Leave out the pictures and repeat everything else in the records exactly.

*** EXERCISE INPUTS ***

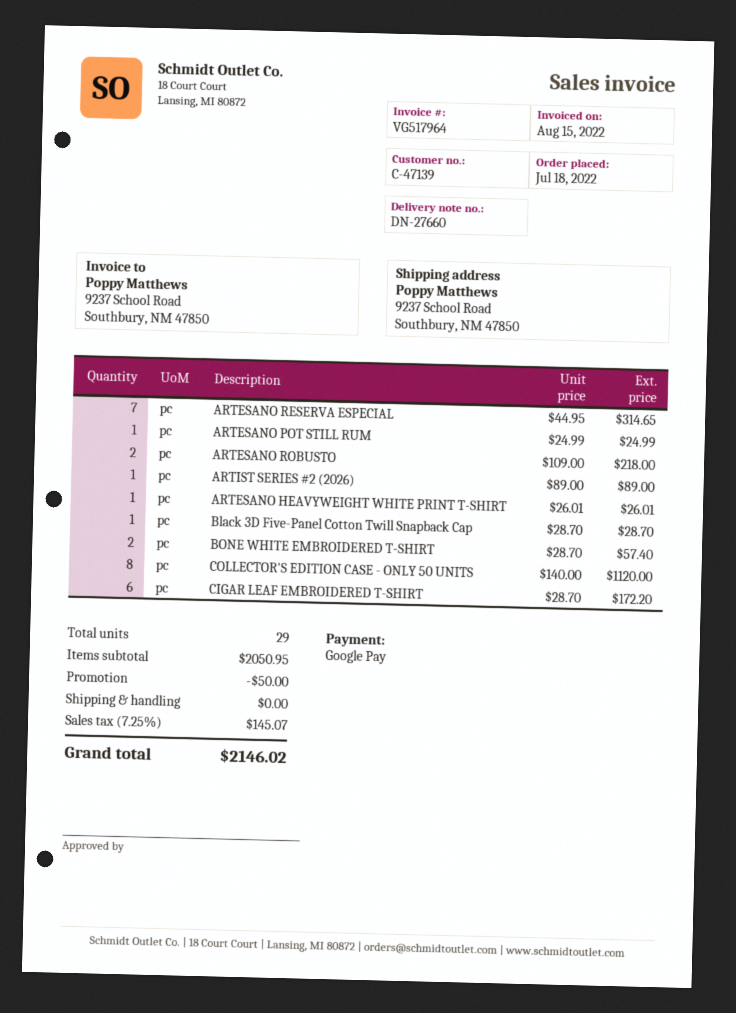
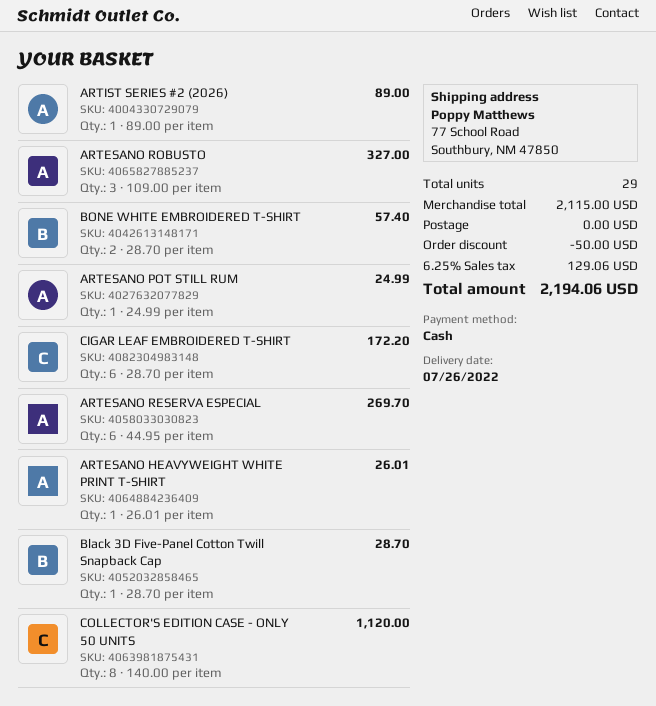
payment method: Google Pay -> cash
ship to: 9237 School Road, Southbury, NM 47850 -> 77 School Road, Southbury, NM 47850
ARTESANO RESERVA ESPECIAL: 7 x 44.95 = 314.65 -> 6 x 44.95 = 269.70
ARTESANO ROBUSTO: 2 x 109.00 = 218.00 -> 3 x 109.00 = 327.00
subtotal: 2050.95 -> 2115.00
tax: 7.25% = 145.07 -> 6.25% = 129.06
total: 2146.02 -> 2194.06

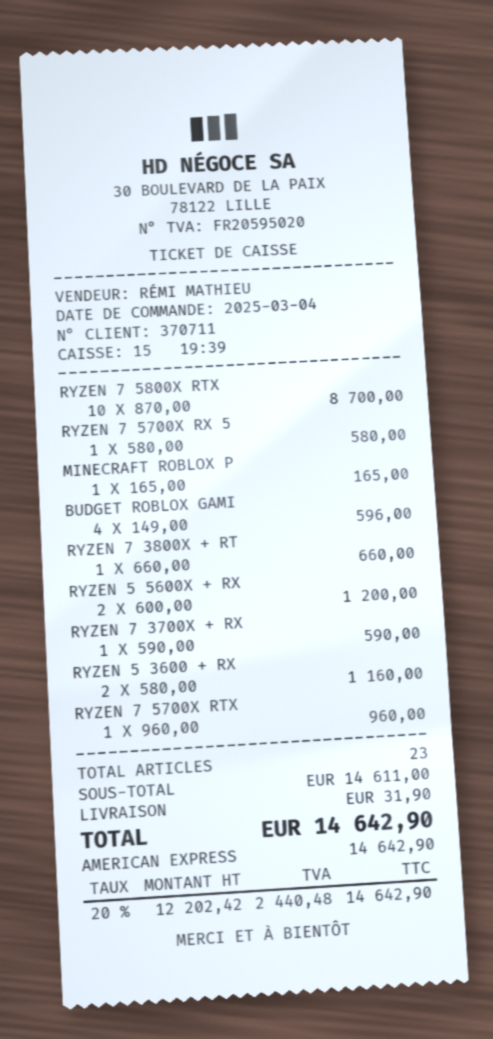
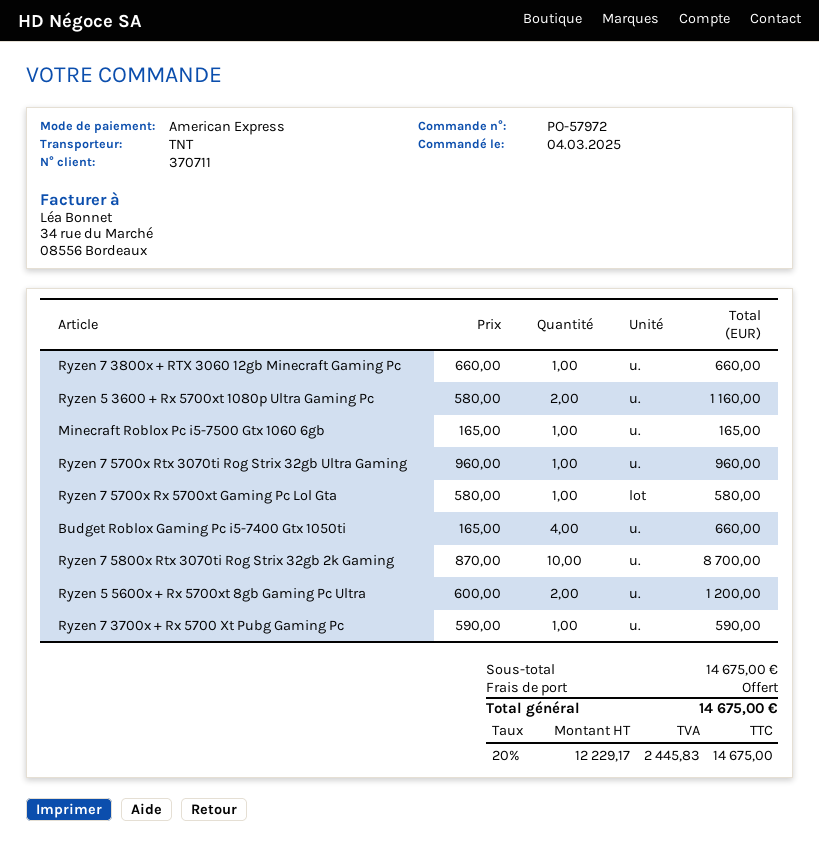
BUDGET ROBLOX GAMI: 4 x 149.00 = 596.00 -> 4 x 165.00 = 660.00
subtotal: 14611.00 -> 14675.00
shipping: 31.90 -> 0.00
net: 12202.42 -> 12229.17
tax: 20% = 2440.48 -> 20% = 2445.83
total: 14642.90 -> 14675.00

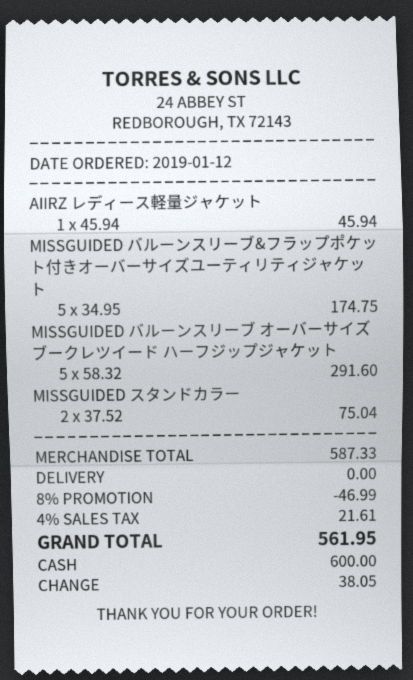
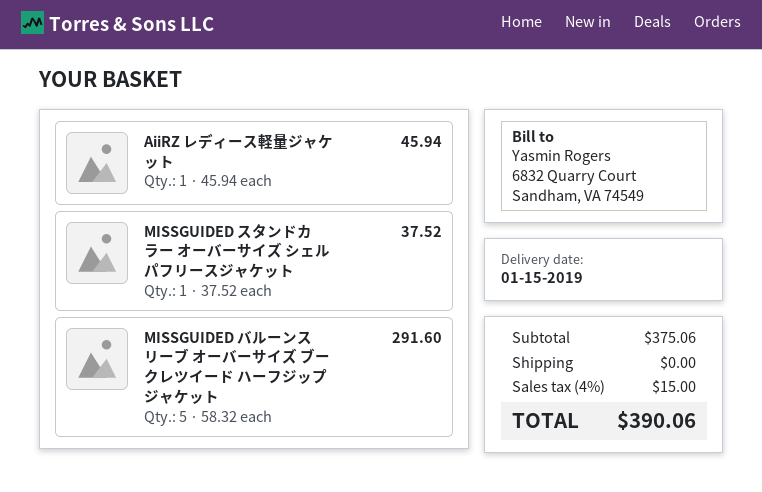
MISSGUIDED バルーンスリーブ&フラップポケット付きオーバーサイズユーティリティジャケット: 5 x 34.95 = 174.75 -> none
MISSGUIDED スタンドカラー: 2 x 37.52 = 75.04 -> 1 x 37.52 = 37.52
subtotal: 587.33 -> 375.06
discount: 8% = 46.99 -> none
tax: 4% = 21.61 -> 4% = 15.00
total: 561.95 -> 390.06

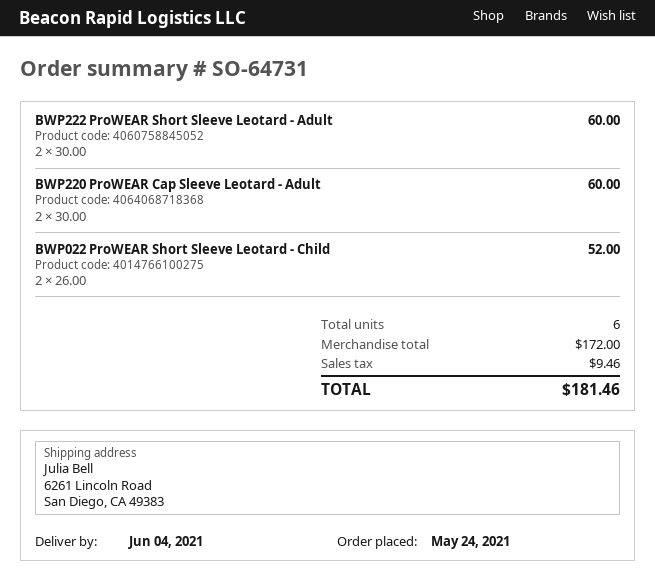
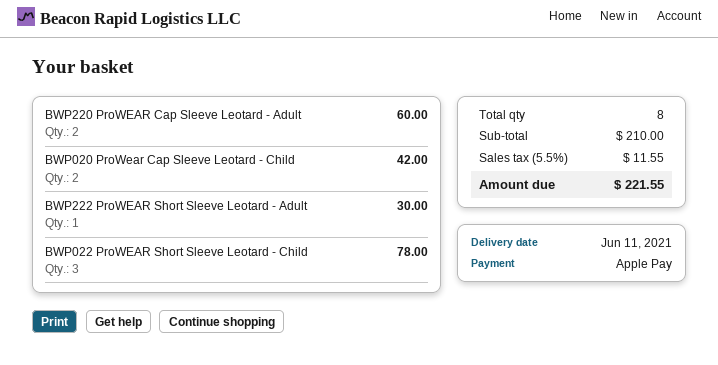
delivery date: 2021-06-04 -> 2021-06-11
BWP222 ProWEAR Short Sleeve Leotard - Adult: 2 for 60.00 -> 1 for 30.00
BWP022 ProWEAR Short Sleeve Leotard - Child: 2 for 52.00 -> 3 for 78.00
BWP020 ProWear Cap Sleeve Leotard - Child: none -> 2 for 42.00
total quantity: 6 -> 8
subtotal: 172.00 -> 210.00
tax: 9.46 -> 11.55
total: 181.46 -> 221.55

***

### ANSWER BOX
payment method: Google Pay -> cash
ship to: 9237 School Road, Southbury, NM 47850 -> 77 School Road, Southbury, NM 47850
ARTESANO RESERVA ESPECIAL: 7 x 44.95 = 314.65 -> 6 x 44.95 = 269.70
ARTESANO ROBUSTO: 2 x 109.00 = 218.00 -> 3 x 109.00 = 327.00
subtotal: 2050.95 -> 2115.00
tax: 7.25% = 145.07 -> 6.25% = 129.06
total: 2146.02 -> 2194.06

BUDGET ROBLOX GAMI: 4 x 149.00 = 596.00 -> 4 x 165.00 = 660.00
subtotal: 14611.00 -> 14675.00
shipping: 31.90 -> 0.00
net: 12202.42 -> 12229.17
tax: 20% = 2440.48 -> 20% = 2445.83
total: 14642.90 -> 14675.00

MISSGUIDED バルーンスリーブ&フラップポケット付きオーバーサイズユーティリティジャケット: 5 x 34.95 = 174.75 -> none
MISSGUIDED スタンドカラー: 2 x 37.52 = 75.04 -> 1 x 37.52 = 37.52
subtotal: 587.33 -> 375.06
discount: 8% = 46.99 -> none
tax: 4% = 21.61 -> 4% = 15.00
total: 561.95 -> 390.06

delivery date: 2021-06-04 -> 2021-06-11
BWP222 ProWEAR Short Sleeve Leotard - Adult: 2 for 60.00 -> 1 for 30.00
BWP022 ProWEAR Short Sleeve Leotard - Child: 2 for 52.00 -> 3 for 78.00
BWP020 ProWear Cap Sleeve Leotard - Child: none -> 2 for 42.00
total quantity: 6 -> 8
subtotal: 172.00 -> 210.00
tax: 9.46 -> 11.55
total: 181.46 -> 221.55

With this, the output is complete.